→ RECORDED DATA:
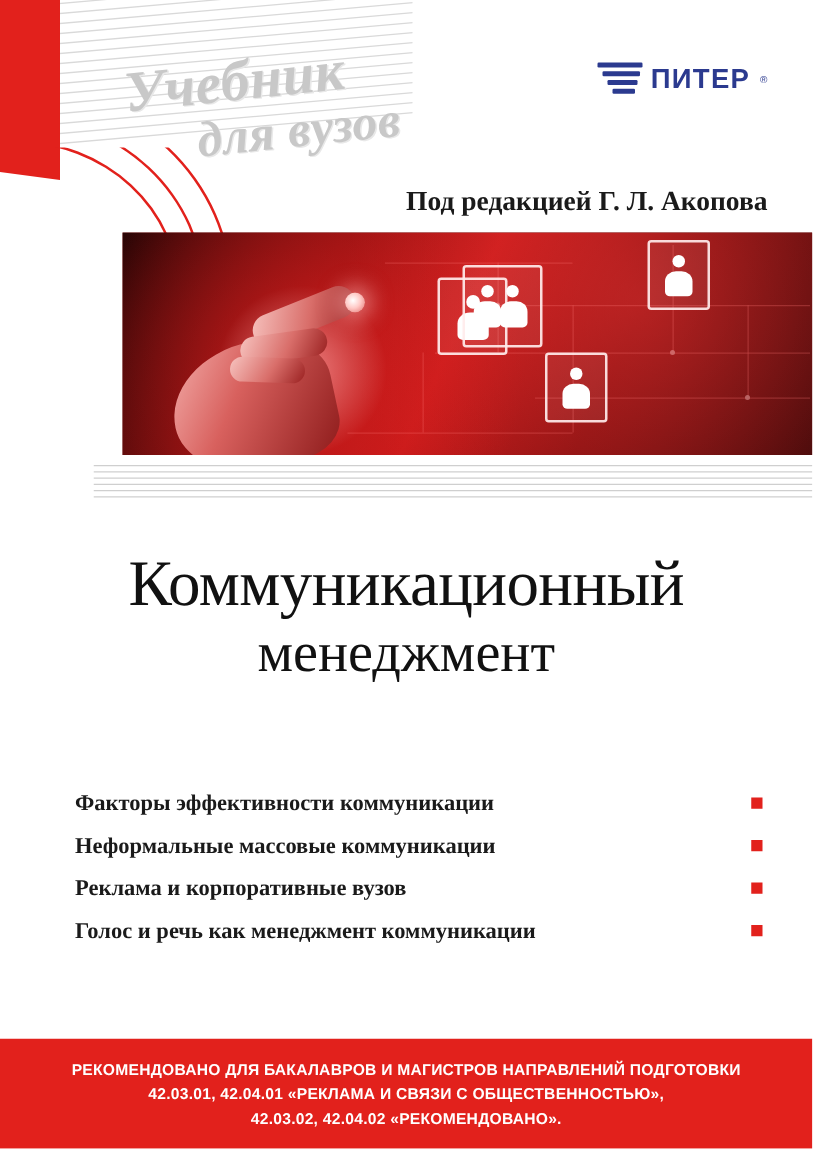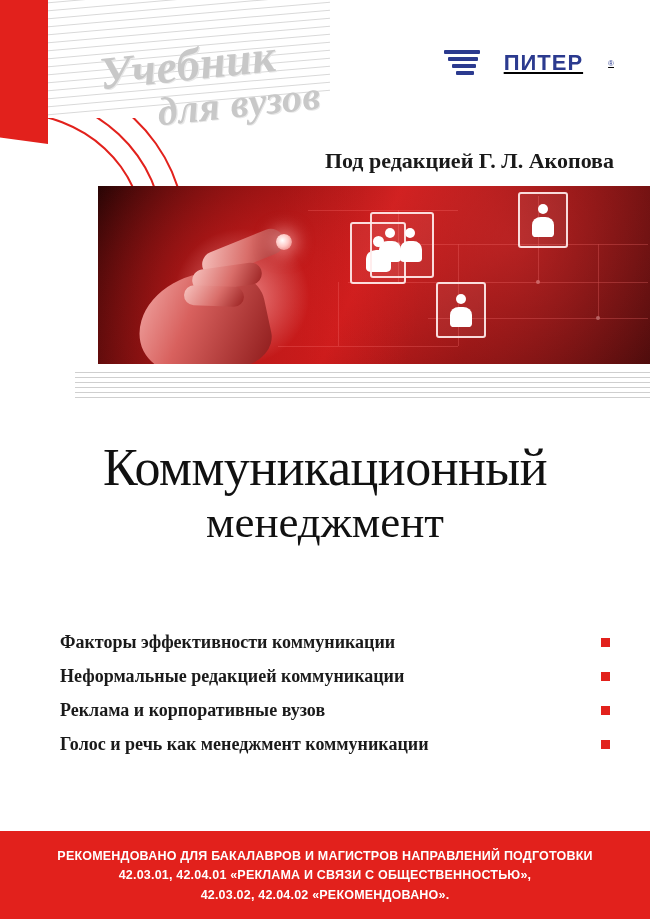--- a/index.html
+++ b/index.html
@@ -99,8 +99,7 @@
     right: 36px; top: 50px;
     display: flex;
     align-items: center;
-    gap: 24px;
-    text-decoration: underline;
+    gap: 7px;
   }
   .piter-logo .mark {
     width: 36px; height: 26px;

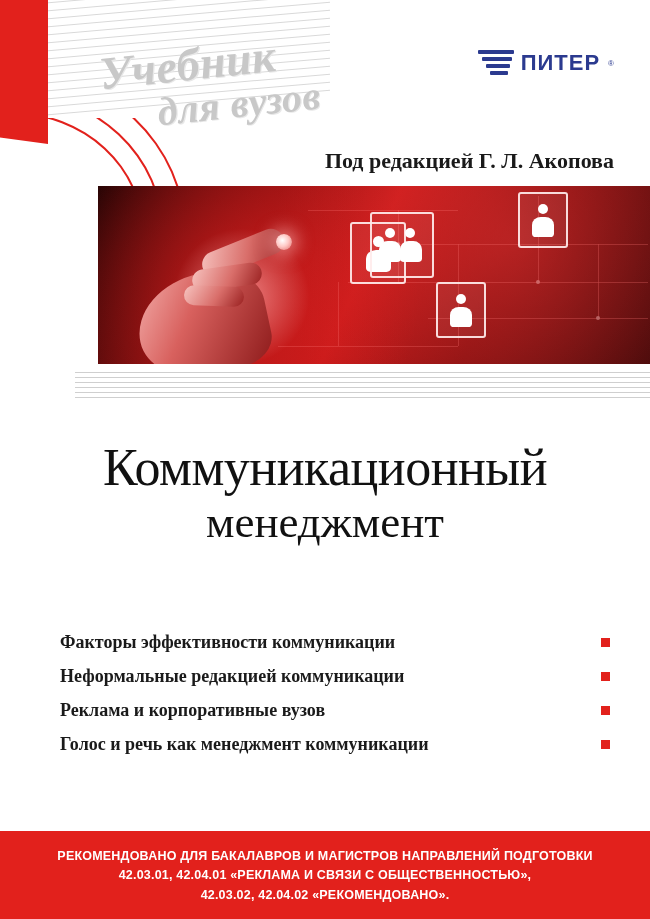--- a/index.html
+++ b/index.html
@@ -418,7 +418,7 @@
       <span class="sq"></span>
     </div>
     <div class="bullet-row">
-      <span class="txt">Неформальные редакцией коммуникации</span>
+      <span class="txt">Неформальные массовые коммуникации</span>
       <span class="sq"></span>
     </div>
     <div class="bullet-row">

→ EXERCISE AIM: In the copy you return, include exactly the lines from the one containing "-99,8 +99,7 @@" through the final line of the listing, and no pictures.

→ EXPECTED ANSWER:
@@ -99,8 +99,7 @@
     right: 36px; top: 50px;
     display: flex;
     align-items: center;
-    gap: 24px;
-    text-decoration: underline;
+    gap: 7px;
   }
   .piter-logo .mark {
     width: 36px; height: 26px;

--- a/index.html
+++ b/index.html
@@ -418,7 +418,7 @@
       <span class="sq"></span>
     </div>
     <div class="bullet-row">
-      <span class="txt">Неформальные редакцией коммуникации</span>
+      <span class="txt">Неформальные массовые коммуникации</span>
       <span class="sq"></span>
     </div>
     <div class="bullet-row">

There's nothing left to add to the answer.